Looking to the future, Louis Christopher, managing director of SQM Research, says: “Apartment completions for Sydney are on track to increase by 33 per cent in 2016, with rises over the next two years which is expected to add to moderate oversupply.”  

Approximately 21,000 new Sydney apartments are to be completed by the end of 2017, up a further 5 per cent from 2016. Completions for 2018 are forecast to increase by 19 per cent over 2017 with a total of around 25,000 new apartments entering the market.

House completions are expected to remain steady at between 15,000 to 17,000 houses with the bulk of those to be completed in Sydney’s North West. The surplus of dwellings will remain moderate. However, it may become significant in 2018 where the total dwelling surplus is expected to reach 9,000 dwellings.

“So while vacancies in Sydney may remain steady in 2017 at approximately 1.8 per cent to 2.0 per cent, we think vacancies will rise in in 2018 to above 2.5 per cent, eventually taking pressure off rents,” says Christopher.

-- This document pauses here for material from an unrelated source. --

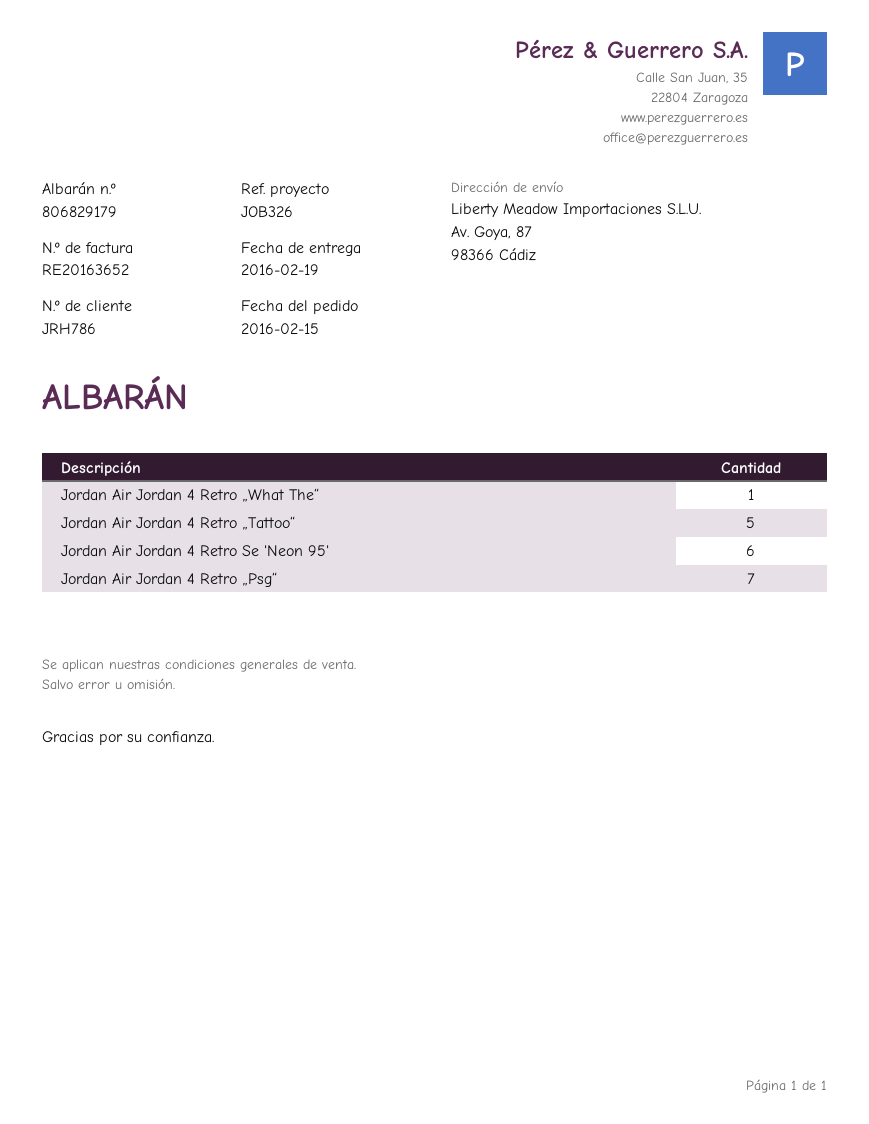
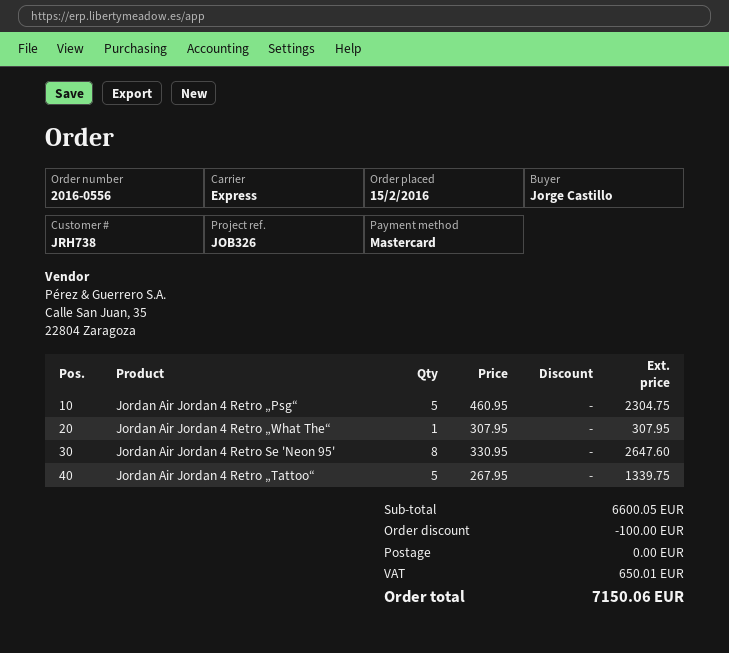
customer number: JRH786 -> JRH738
Jordan Air Jordan 4 Retro Se 'Neon 95': 6 -> 8
Jordan Air Jordan 4 Retro „Psg“: 7 -> 5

Read: Why apartment living is the Australian dream

Where else to invest in and around Sydney?

Sydney Harbour

SQM Research says if there is any value to be found, it’s in the regions just beyond Sydney that have not yet boomed and are likely to go through a catch-up phase. In particular, it says the Hunter Valley is worth keeping an eye on. Its vacancy rates have fallen from 2.5 per cent at the start of 2016 to 1.8 per cent and its rents have grown 4.8 per cent over the past 12 months.

That said, many experts believe that if you buy within 10 to 20 km from Sydney’s CBD, you can’t go too wrong in the long-term as there will always be demand when it comes to selling your investment property.

For his part, Pantzer believes Randwick and Kensington will be next year’s hot suburbs. “This is because of the light rail that’s been constructed there. While the effect of this has been priced into the market, as this nears completion, this market will grow exponentially,” he says.

Investing in property: where do I start?

The best place to start is by doing your research. Make use of the many online resources available, talk to people who have invested in property and to Sydney real estate agents who know the market.

Be sure to do your homework on the financials. Speak to your bank or a mortgage broker to assess how much you can lend from them. Ask your accountant’s view on whether you should go for a positively geared or negatively geared property investment.

Be up to date on all the costs involved, including stamp duty and conveyancing fees.

Pantzer advises investors in the Sydney market to look carefully at rental yields. “If they can retain a yield upwards of 3 per cent, they are doing well. The rental market will continue to rise because there is a lack of supply out there for homeowners,” he says.

“The key to successful real estate investing is to have a long-term view and to not get caught up with all the political talk and what’s happening with interest rates. If you have a long-term view and buy a property in the Eastern suburbs, I can confidently say it will be worth a lot more in 20 years’ time, no matter what the tax and political situation is.”